Another case in point: a furor erupted in a church because of a proposal for the youth to serve the Lord's Supper to the congregation on a given Sunday. This eruption spewed lava all over the place. (Legalism will always do that.) The problem: the rules said that deacons were to serve the Lord's Supper. (And these are adults we're talking about. Legalism makes children out of adults; it breeds immaturity.)

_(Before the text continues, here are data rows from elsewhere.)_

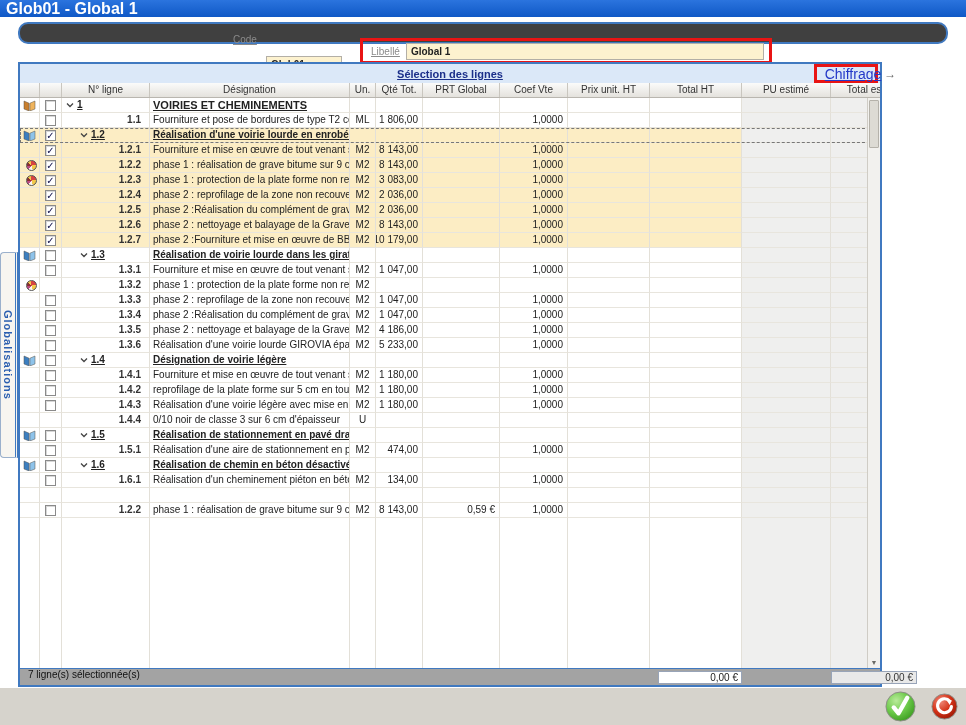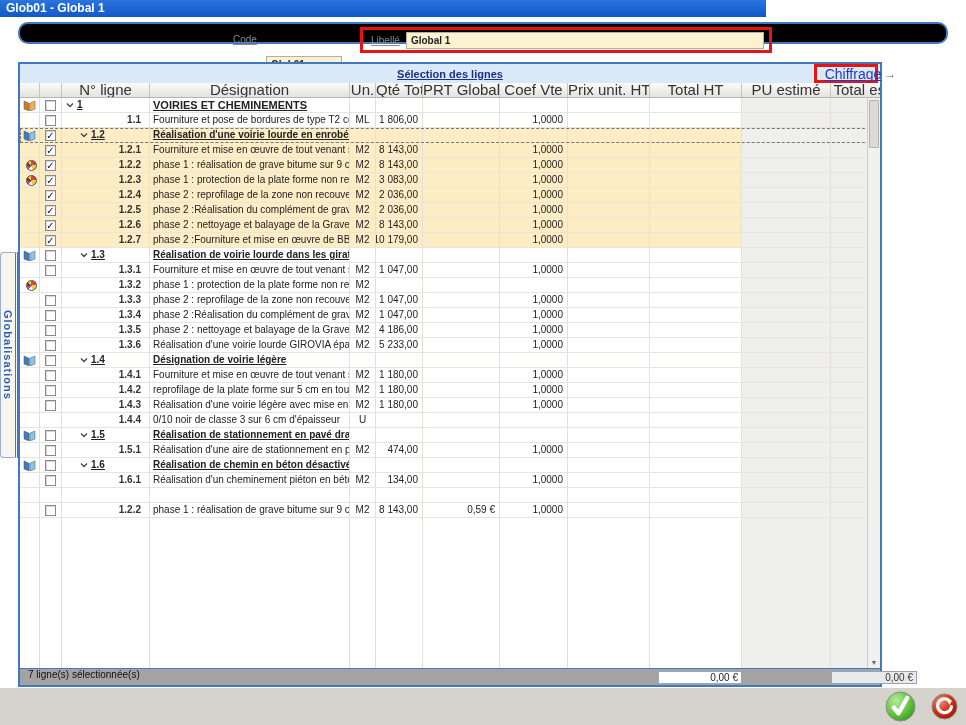"Glob01 - Global 1" .titlebar { font-size: 12px -> 16px; width: 766px -> 966px }
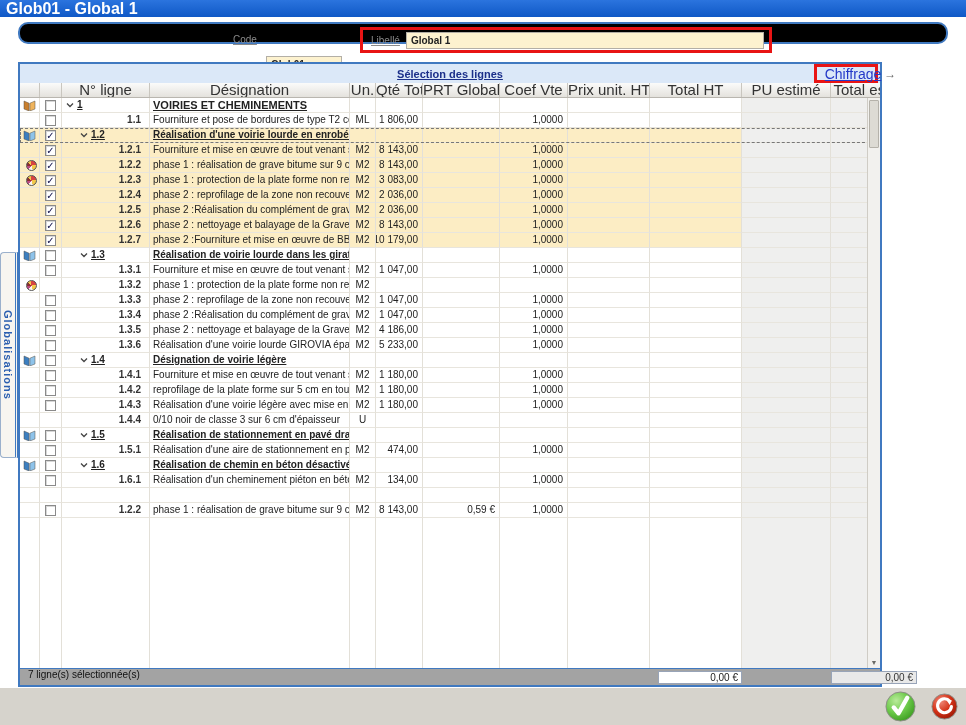"Code" .form-panel { background: #000000 -> #404040 }
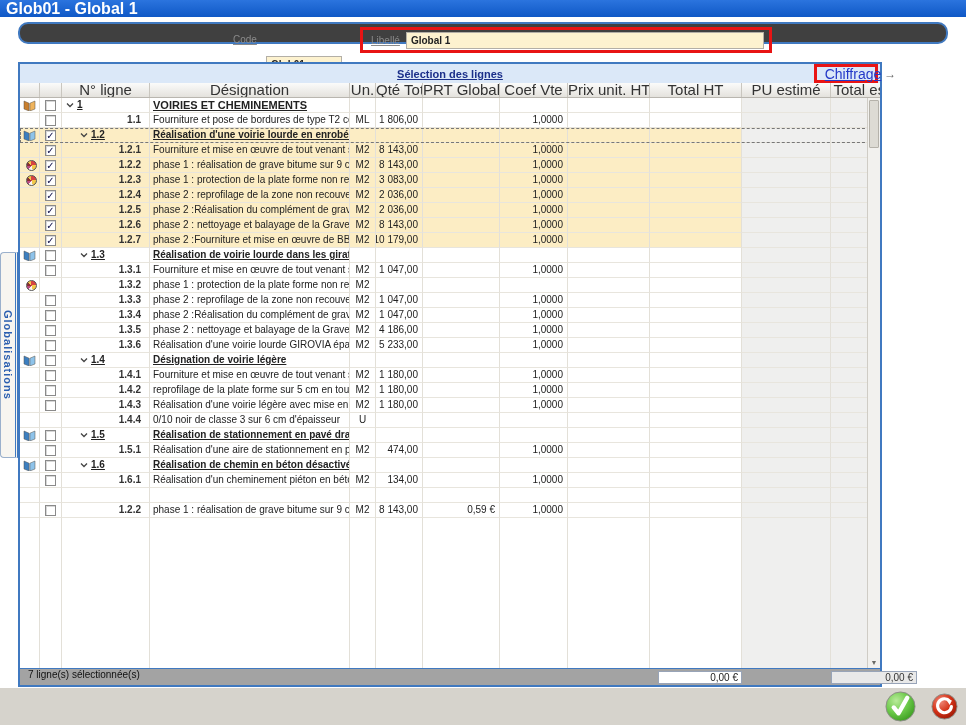"Libellé" .redbox-libelle { top: 3px -> 14px }
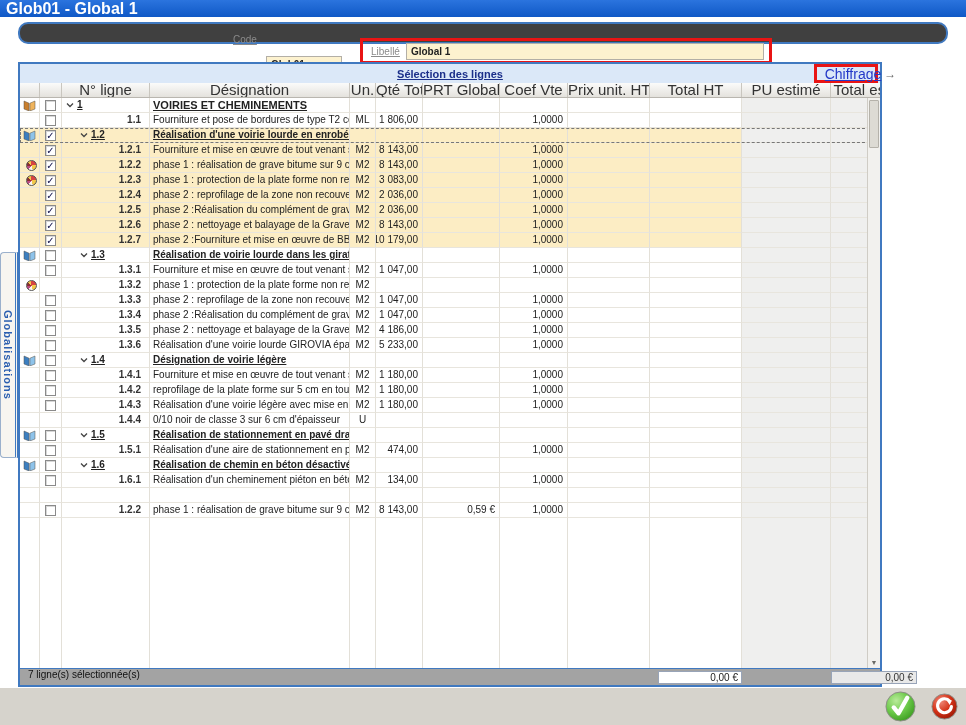"N° ligne" .th { font-size: 15px -> 10px }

In another church, they taught the men that true Christians have their shirts tucked in and belts on. They did allow facial hair, but frowned if a bearded one wanted to be in any position of leadership. (Wait. Didn't some Roman soldiers pluck out the hairs of one Person's beard for mocking sport?)

How about one more, for the road:

Joe is a Christian; he believes it's sinful to consume alcohol. (Joe is in error. Consuming alcohol isn't a sin; drunkenness is. But Joe goes even farther afield.) One day Fred asks him to help with a household move. Fred has packed some of his belongings in strong wooden wine crates that were given to him by Sam. Joe helps Fred move, but outspokenly refuses to handle the wine-seller's crates because they were made to contain alcoholic beverages. Good grief! You can't make this stuff up. Such legalistic activities make Christians look like idiots.

That's enough.

What if you find yourself in a church where legalism carries the day? You know what you should do, I'm sure. If you can't "cast out the bondwoman," to use Paul's analogy in Galatians, get out; get out now.